That's the question Xavier asks in his blog entry titled
Security: DIY or Plug’n'Play
To me the answer is simple, most of the appliances I ran into so far have no way of configuring them apart from the ugly webgui they ship with their device. That means that I can't integrate them with the configuration management framework I have in place for the rest of the infrastructure. There is no way to automatically modify e.g firewall rules together with the relocation of a service which does happen automatically, and there is always some kind of manual interaction required. Applicances tend to sit on a island, either stay un managed ( be honest when's the last time you upgraded the firmware of that terminal server ? ) , or take a lot of additional efort to manage manually. They require yet another set of tools than the set you are already using to manage your network.
They don't integrate with your backup strategy, and don't tell me they all come with perfect MIB's.

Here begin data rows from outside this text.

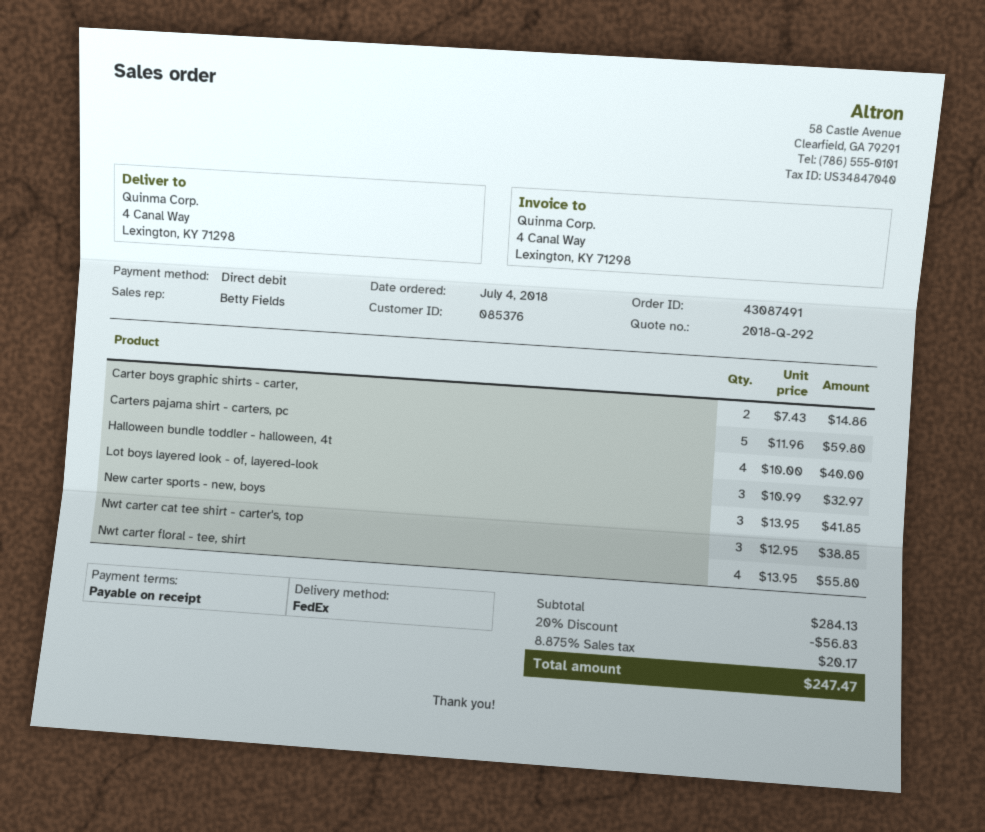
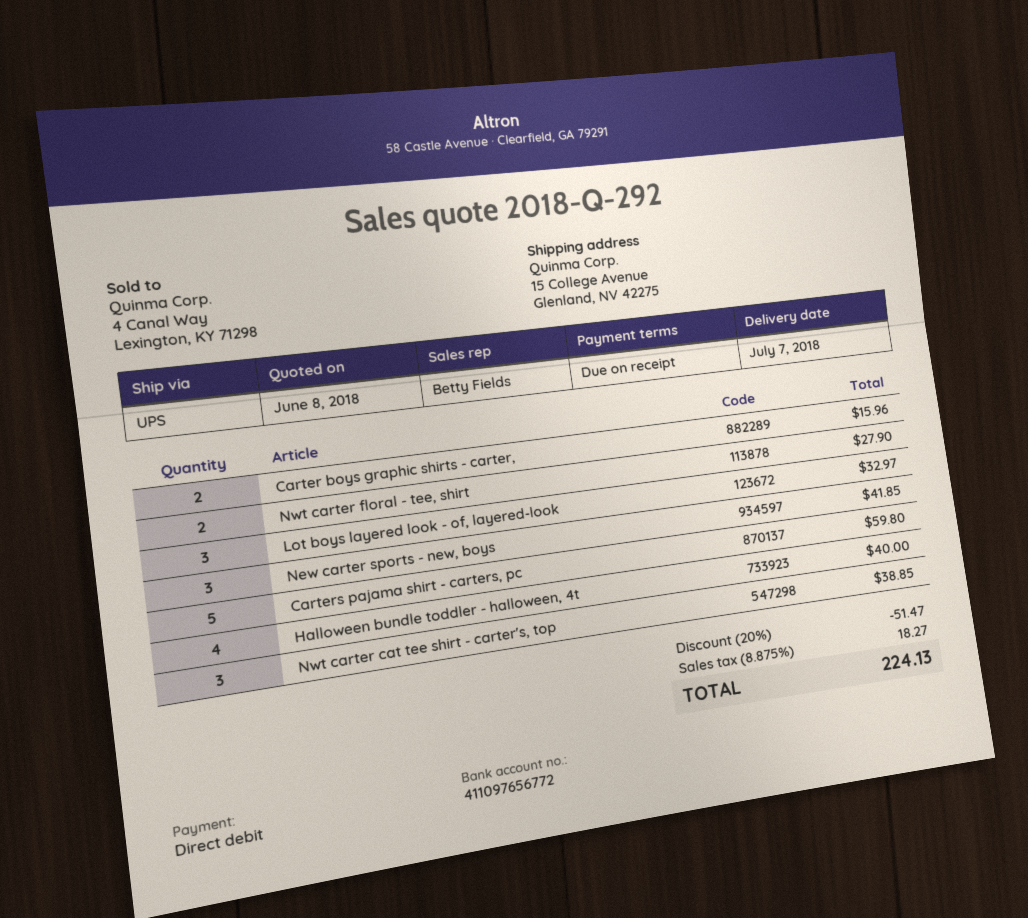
shipping method: FedEx -> UPS
ship to: 4 Canal Way, Lexington, KY 71298 -> 15 College Avenue, Glenland, NV 42275
Carter boys graphic shirts - carter,: 2 for 14.86 -> 2 for 15.96
Nwt carter floral - tee, shirt: 4 for 55.80 -> 2 for 27.90
discount: 20% = 56.83 -> 20% = 51.47
tax: 8.875% = 20.17 -> 8.875% = 18.27
total: 247.47 -> 224.13

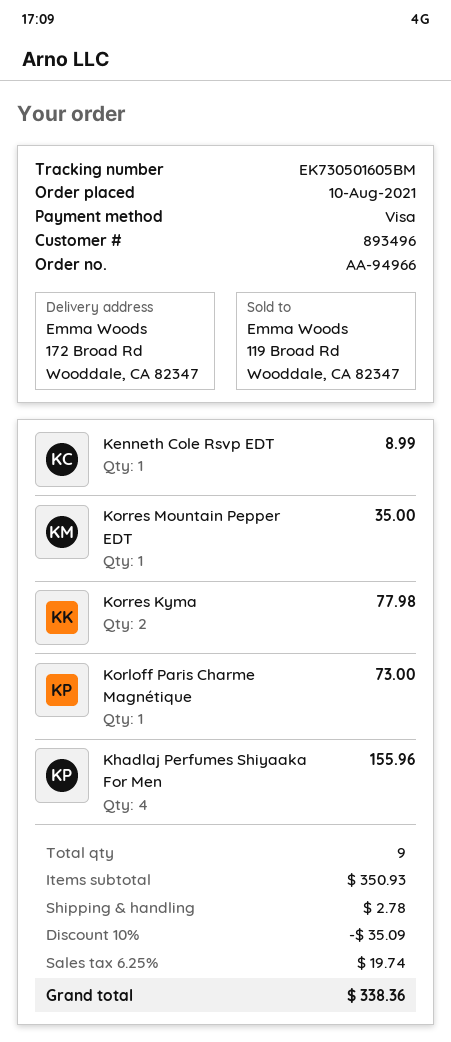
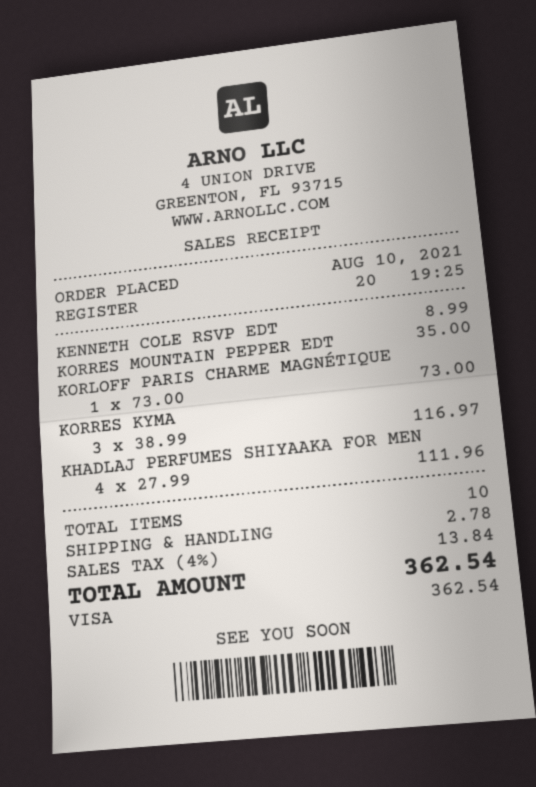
Korres Kyma: 2 for 77.98 -> 3 for 116.97
Khadlaj Perfumes Shiyaaka For Men: 4 for 155.96 -> 4 for 111.96
total quantity: 9 -> 10
discount: 10% = 35.09 -> none
tax: 6.25% = 19.74 -> 4% = 13.84
total: 338.36 -> 362.54

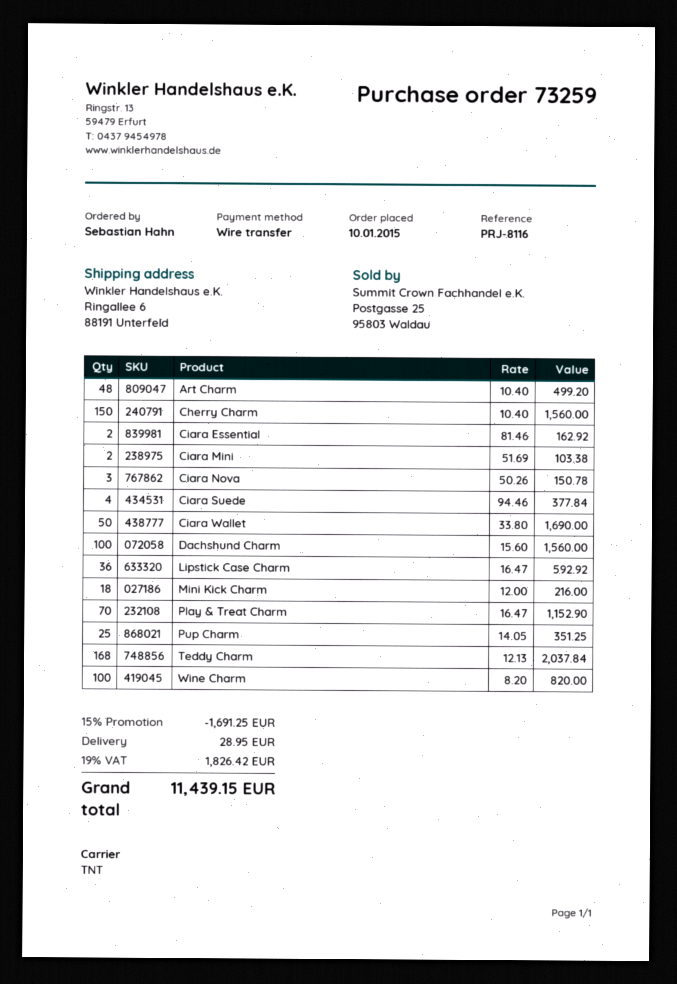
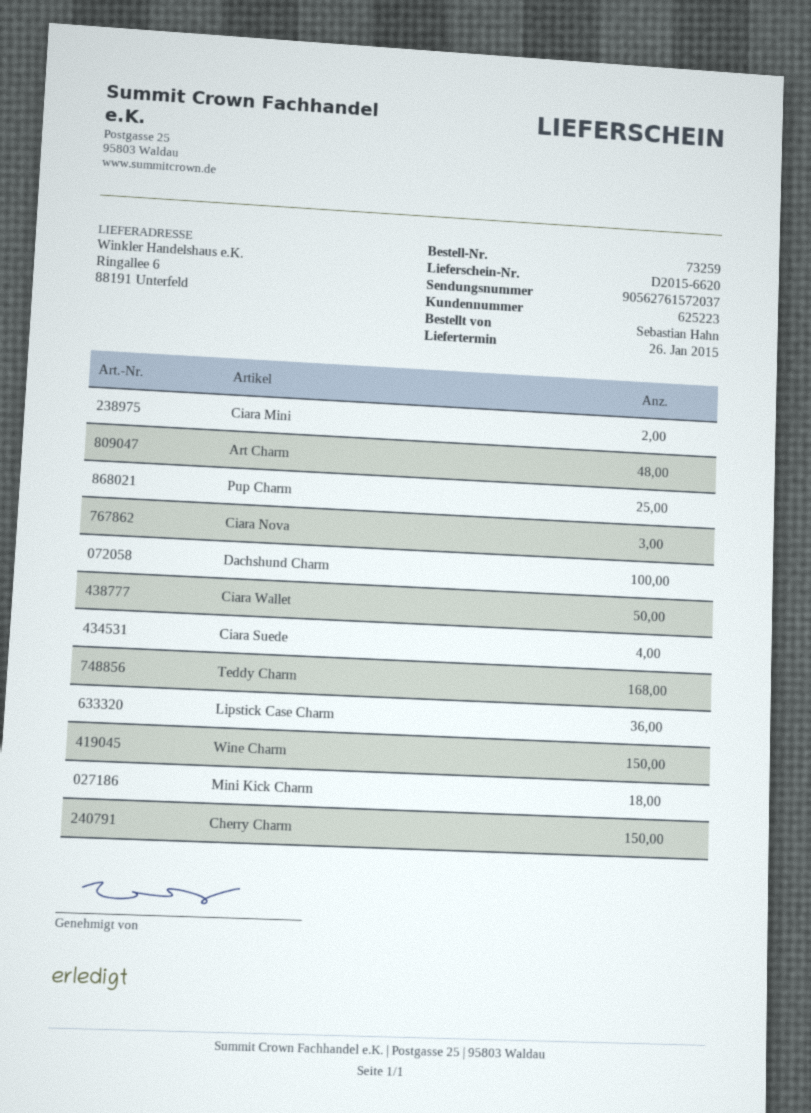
Ciara Essential: 2 -> none
Play & Treat Charm: 70 -> none
Wine Charm: 100 -> 150

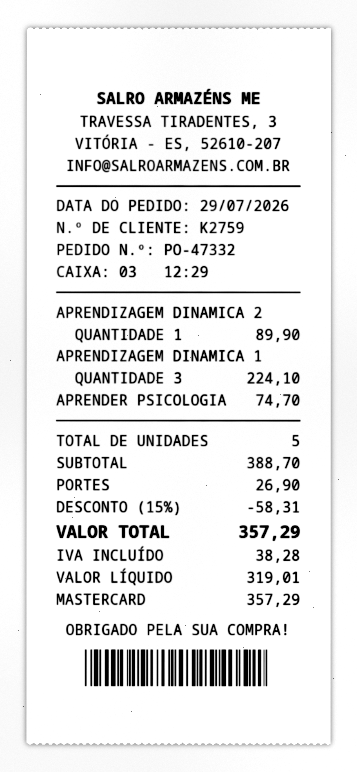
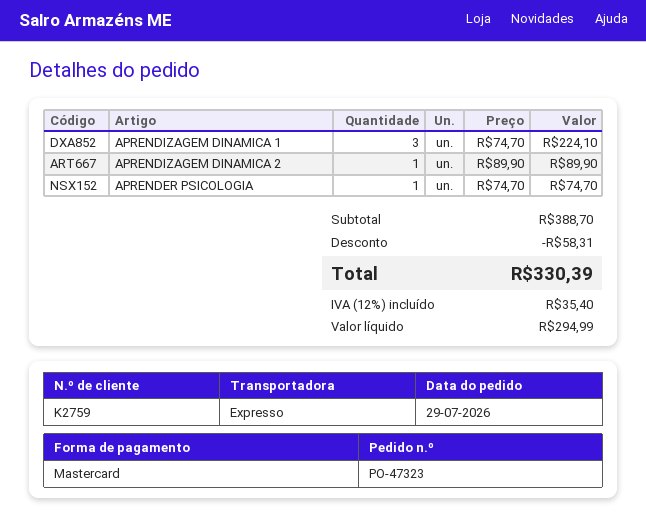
order number: PO-47332 -> PO-47323
shipping: 26.90 -> none
net: 319.01 -> 294.99
tax: 38.28 -> 35.40
total: 357.29 -> 330.39

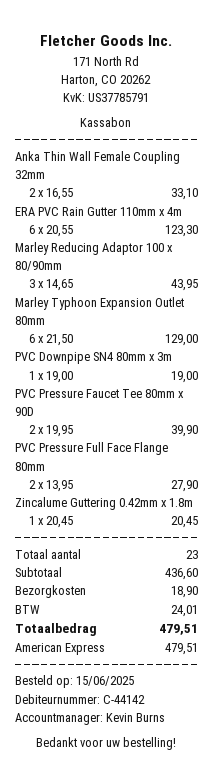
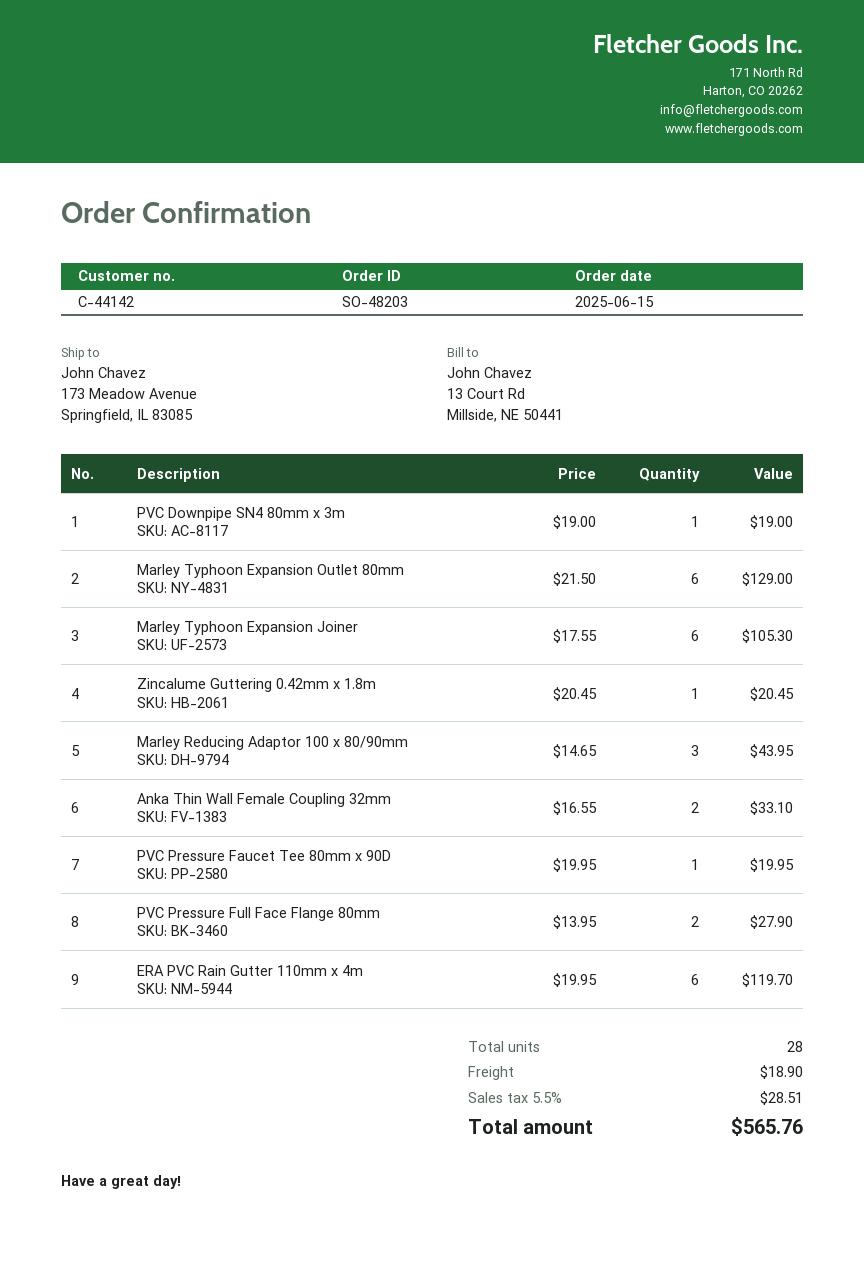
ERA PVC Rain Gutter 110mm x 4m: 6 x 20.55 = 123.30 -> 6 x 19.95 = 119.70
PVC Pressure Faucet Tee 80mm x 90D: 2 x 19.95 = 39.90 -> 1 x 19.95 = 19.95
Marley Typhoon Expansion Joiner: none -> 6 x 17.55 = 105.30
total quantity: 23 -> 28
tax: 24.01 -> 28.51
total: 479.51 -> 565.76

There's other arguments one could bring up against appliances, obviously people can spread fud about some organisation alledgedly paying people to put backdoors in certain operation systems.. so why would they not pay people to put backdoors in appliances , they don't even need to hide them in there .. but my main concern is manageability .. and only a web gui to manage the box to me just means that the vendor hates me and dooesn't want my business
A good Appliance (either security or other type) needs to provide me an API that I can use to configure it, in all other cases I prefer a DIY platform, as I can keep it in line with all my other tools, config mgmtn, deployment, upgrade strategies etc.
Mabye a last question for Xavier to finish my reply ... I`m wondering how Xavier thinks he kan achieve High-availability by using a Virtual environment for Virtual Appliances that are not cluster aware using the virtual environment. A fake comfortable feeling of higher availability , maybe.. but High Availability that I'd like to see.